The Digital Services Act (Dsa) will oblige all online service intermediaries to cooperate with regulatory authorities


to remove illegal content.

Large platforms will need to have sufficient moderators to act quickly in case of notification and will be audited by the Commission every six months.

Each Member State must designate a national authority responsible for regulating social networks: The authorities will be part of a permanent council at European level to ensure proper compliance with the laws in force.



E-commerce platforms are often accused of lack of control over their retailers, carrying out scams, others selling counterfeit products and other products that violate European standards.



The DSA will require online sellers to "check the identity of retailers before admitting them to their platform," Vestager said.

Another important issue, the larger players will have to provide the Brussels authorities with "more information on how their algorithms work".

Vestager added that "they will have to tell us how they decide on the information and products they recommend to us, which ones are hidden with the possibility of influencing decisions. They will have to tell us who pays which of the ads we see and why we are targeted advertising."



A reference, it is emphasized, to anti-competitive practices such as those of which the Antirust EU accuses Google, for having set up its own search engine to make its offers more visible than those of competitors.

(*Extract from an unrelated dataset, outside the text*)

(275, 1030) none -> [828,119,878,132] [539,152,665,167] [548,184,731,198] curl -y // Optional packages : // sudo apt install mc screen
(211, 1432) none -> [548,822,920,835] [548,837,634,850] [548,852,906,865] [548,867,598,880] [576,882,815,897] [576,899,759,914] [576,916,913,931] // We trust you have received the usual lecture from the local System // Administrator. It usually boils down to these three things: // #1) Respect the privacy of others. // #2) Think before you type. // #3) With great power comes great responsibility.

"The people who control the data, control the algorithms and thus the new economy," Alexandre de Streel, digital expert and professor of law at the University of Namur, explained to AFP. "If you establish competition on the basis of equality , the solution is to share the data ".

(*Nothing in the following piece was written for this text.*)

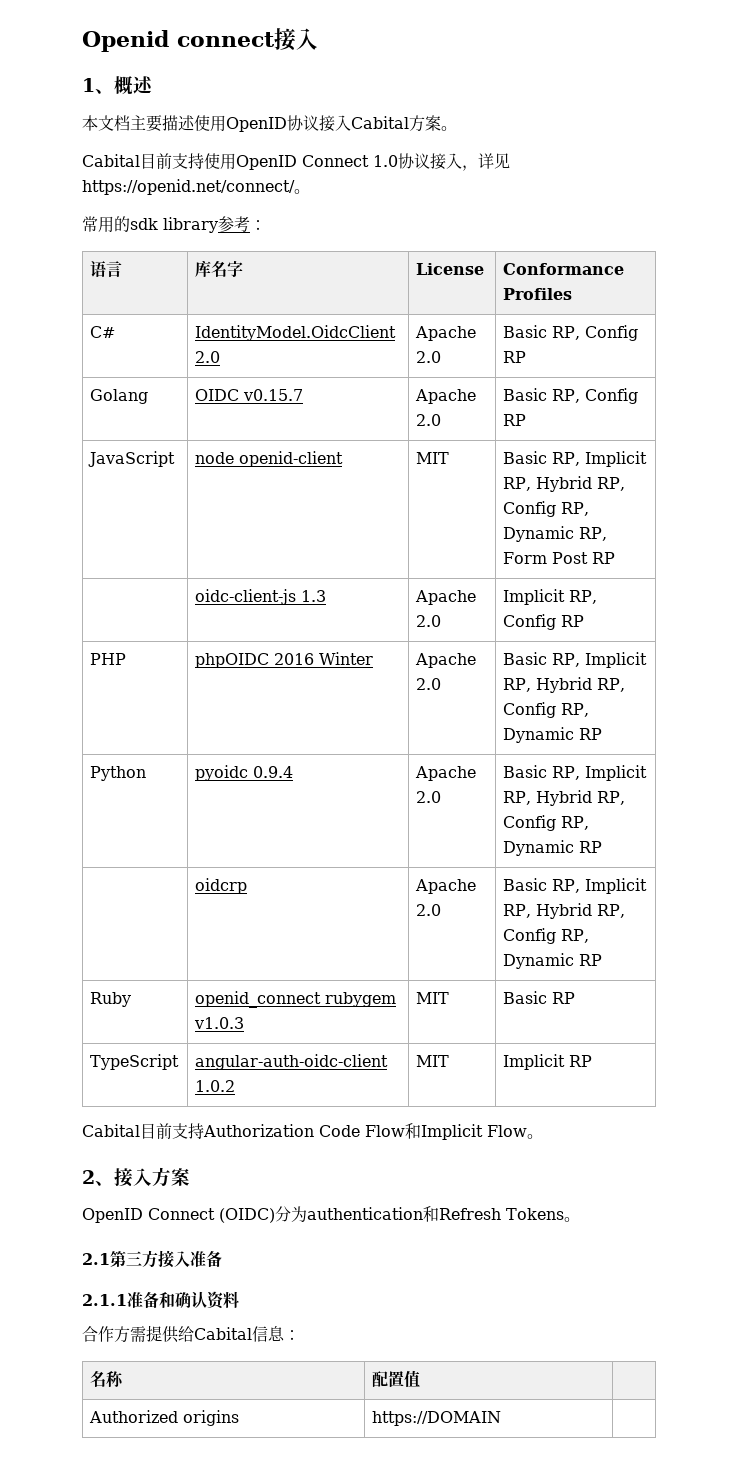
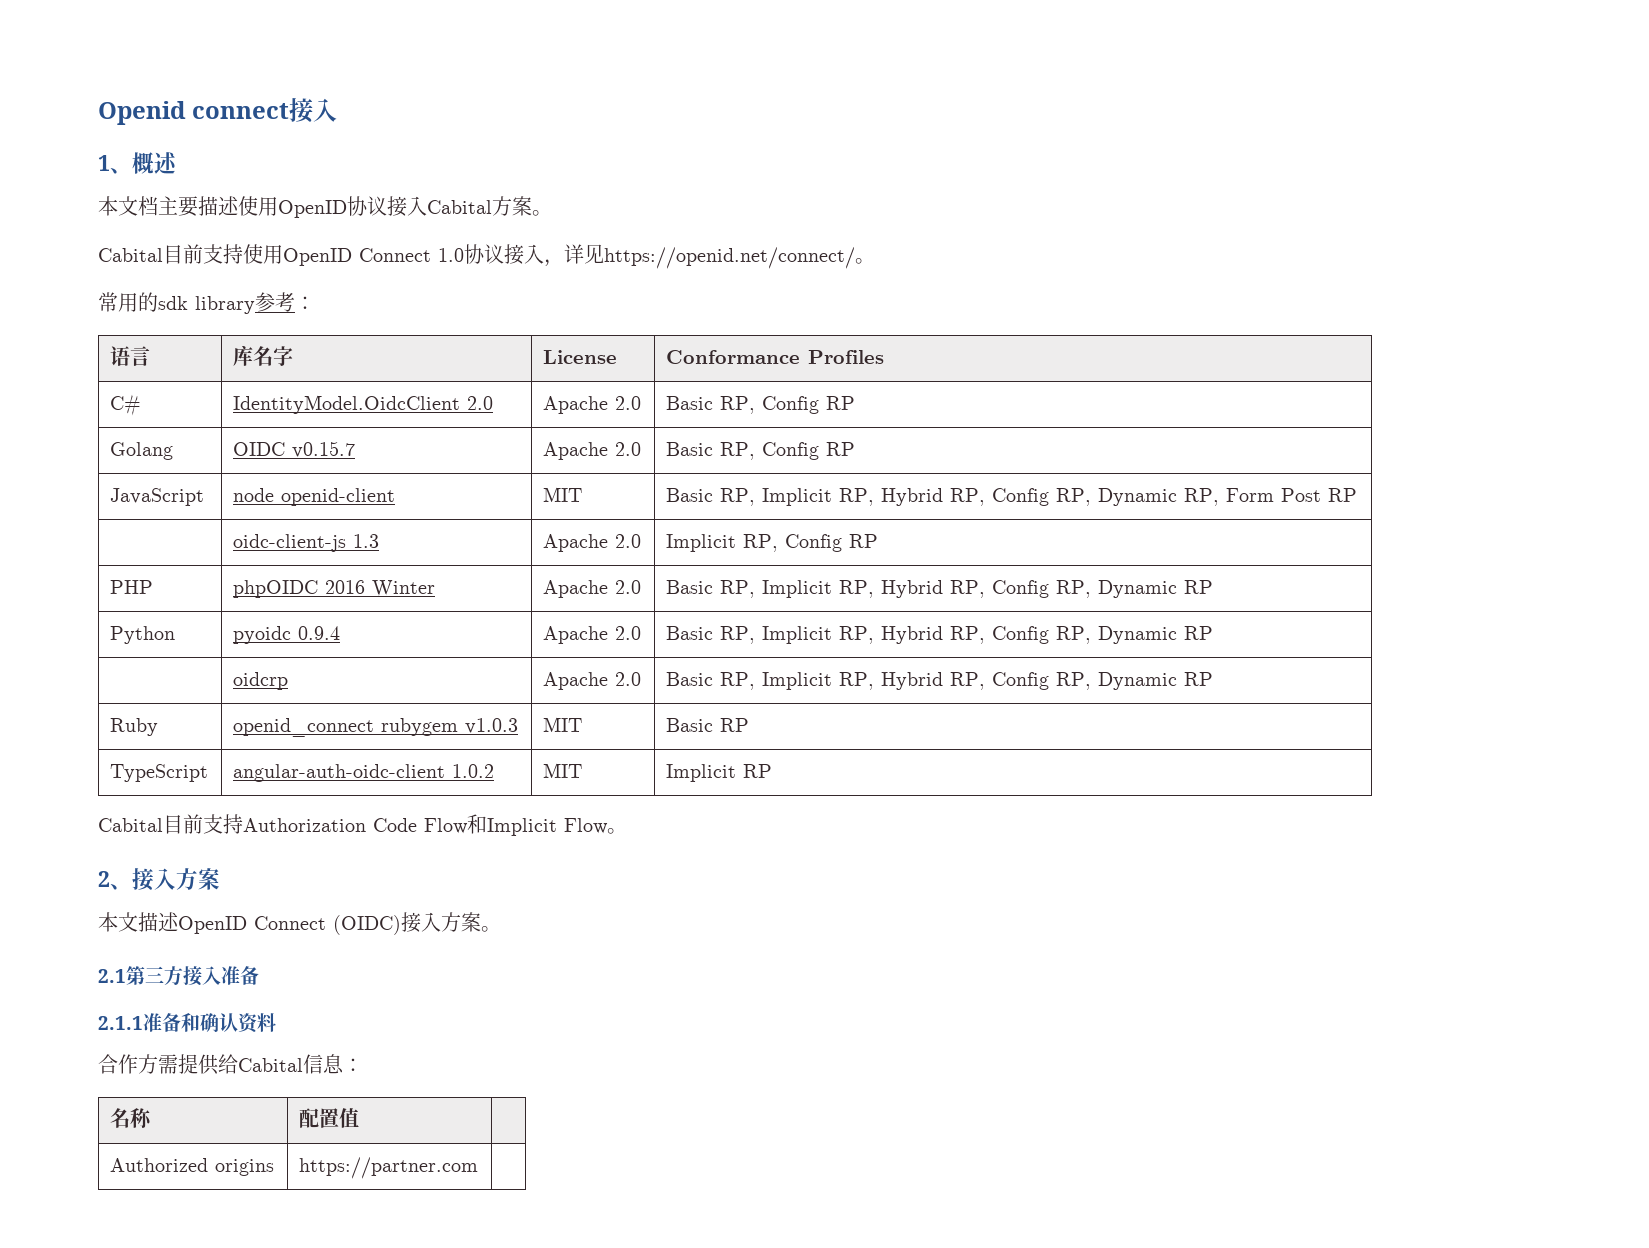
(190, 1177) none -> [98,912,179,932] 本文描述
[275,1206,564,1222] 分为authentication和Refresh Tokens -> [401,912,481,933] 接入方案
[372,1411,502,1426] https://DOMAIN -> [299,1157,479,1179] https://partner.com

Brussels also wants to prohibit "systemic platforms" from profiting from corporate customer data to compete with them, such as Amazon, which is accused of doing so with the same retailers hosted by its platform.

Furthermore, they will no longer be able to use the data collected by the various services to profile users against their will.



Commissioner Breton has promised "dissuasive sanctions": the DSA provides for fines that can reach up to 6% of the turnover of the digital service provider and, "as a last resort", the regulator will be able to ban the service in Europe.

The DMA provides for fines of up to 10% of turnover and the possibility of 'breaking up' the company.